Plotting 10 million data points

Every day we encounter large amounts of data that in one way or another describe some aspect of our environment. This data can be generated by individuals, sensors, systems, machines or business operations. Our task is often to try to understand it and see whether we could use it to support or improve our decisions.

We can often hear that we are drowning in data, but starving for insight. This is not surprising: high-speed streaming data arrives now faster than we can analyze it through our hardware and software. The magnitude of the data has changed. What was considered a big dataset before is now considered to be of moderate size.

Our code needs to run that much faster or we won't be able to manage the data flood. If we have only a partial or incomplete picture of this data, such will become the quality of our decisions as well. We may start to think that our decisions must be hasty, since the data that can make them obsolete arrives fast as well and thus increases the uncertainty.

Buying faster hardware every time can partially postpone the problem with the amount of data, but this can become too expensive or even economically infeasible. Moreover, a lot of such improvements were and are financed by debt, which is not sustainable. The value that a potential insight or better understanding of the data can bring must offset the higher hardware cost in some way, which is not always given.

This means that we need to look at our software tools, improve our programming languages and data plotting/analysis machinery. For instance, we may be able to use a very fast programming language, but our plotting library may be too slow. Or our programming language can be slow, but our plotting library fast. In both cases, we would be limited to the lowest common denominator in terms of how much data we could process and analyze when both are used together. And if there isn't tighter integration between the two, this will slow down the process even further.

Imagine that a loop iteration takes time m and that a dataset consists of n items. Now think about another option, where the loop is slightly faster, maybe 20%, but the dataset is now suddenly 10 times bigger. In the first case we would spend m*n time to touch all items, while in the second case we would spend 0.8*m*10*n or 8*m*n. This is only an unreliable theoretical approximation, but it makes a point. It highlights the fact that slow technological advancements cannot possibly cope with a fast linear increase in the problem sizes we encounter. The speed of the loop remains relatively constant, but sudenly this constant has to be multiplied by a much bigger factor.

What we could do is review our tools and seek whether there are inefficiencies in our process or implementation.

It is surprising that a single-core mobile CPU is capable of generating 10 million lines x 2 space-separated random integers in the range [1, 100million] and writing them to a file in just 47seconds. Depending on the amount of free RAM we have, plotting all this data in a scatterplot could take around 3-5 minutes. This is why 100million data points may actually fail, but it is always good to know where the limits are.

Scatterplots are important when we are having lots of potentially unrelated data points or when we want to look for outliers. Below you can see the code used to generate the points.

#include <iostream> #include <ctime> #include <fstream> using namespace std; int main () { int x; int y; clock_t begin = clock(); ofstream file; file.open("file.txt"); for(int i = 0; i < 10000000; ++i) { x = rand() % 100000000 + 1; y = rand() % 100000000 + 1; file << x << " " << y << endl; } file.close(); clock_t end = clock(); double time = double(end - begin) / CLOCKS_PER_SEC; cout << "Elapsed time:" << endl; cout << time << "s" << endl; return 0; }

What you can see is that we don't plot anything here, but we store all the data in a file. Reading that file later in a single pass allows us to be more efficient than if we had to use some plotting function in a tight loop. Additionally, keeping a separate data file gives us the flexibility to select any plotting library of our choice.

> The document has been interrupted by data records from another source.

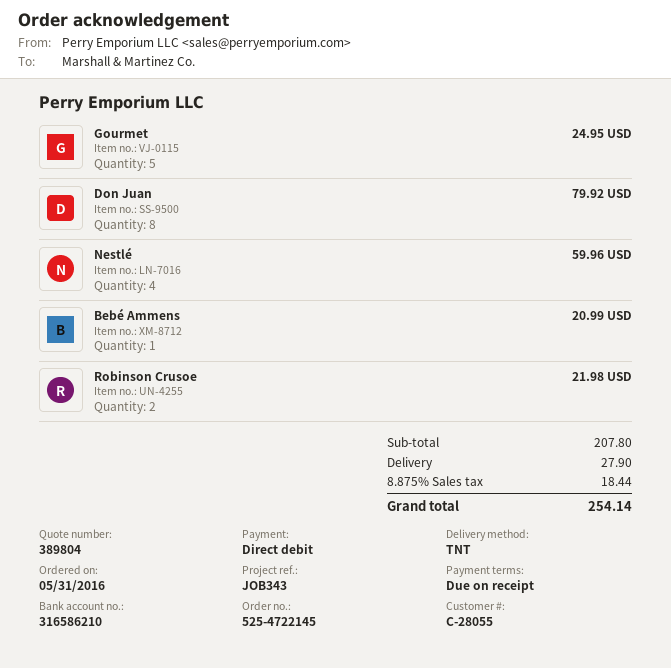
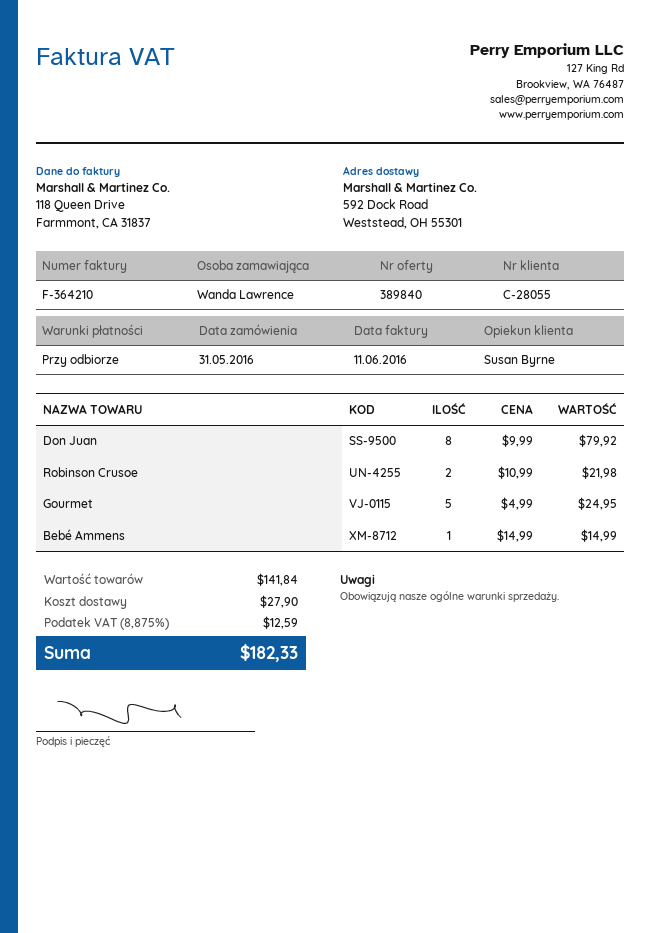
quote number: 389804 -> 389840
Nestlé: 4 for 59.96 -> none
Bebé Ammens: 1 for 20.99 -> 1 for 14.99
subtotal: 207.80 -> 141.84
tax: 8.875% = 18.44 -> 8.875% = 12.59
total: 254.14 -> 182.33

After we build and execute, the file is generated (117MB) and we can now use Gnuplot with it. If we chose to plot 100million data points, that would create a 1.2GB file in 9 minutes and 5 seconds, but we would be unable to plot such amount of data without running out of memory.

set style fill transparent solid 0.5 plot 'Desktop/file.txt' with points pt 6 lt 3 ps 0.0001

The first line is to make the points semi-transparent. Then we need to know the current working directory of Gnuplot which is obtained with the pwd command. If it happens that your data file is on your Desktop and it is a subdirectory of what pwd has returned, you could write 'Desktop/file.txt' to plot directly the contents of that file. Here we plot we points, but in some cases you might prefer linepoints instead. pt 6 indicates the type of the marker (here empty circle). Filled circle is pt 7. lt 3 indicates the color index, which stands for blue. lt 4 would be yellow (at least here). ps stands for point size and the default is 1. Since we have extremely large number of points, we need to make this number very small to ensure that they are somewhat distinguishable.

This is the result we get (click to enlarge):

A scatterplot with 10 million data points

It is not interesting how it looks, but that so many other use cases can be reduced to it. Perhaps there is even a better way to visualize lots of data or seek how individual items might be related. Hopefully this will help you to create your own visualizations to look for interesting patterns.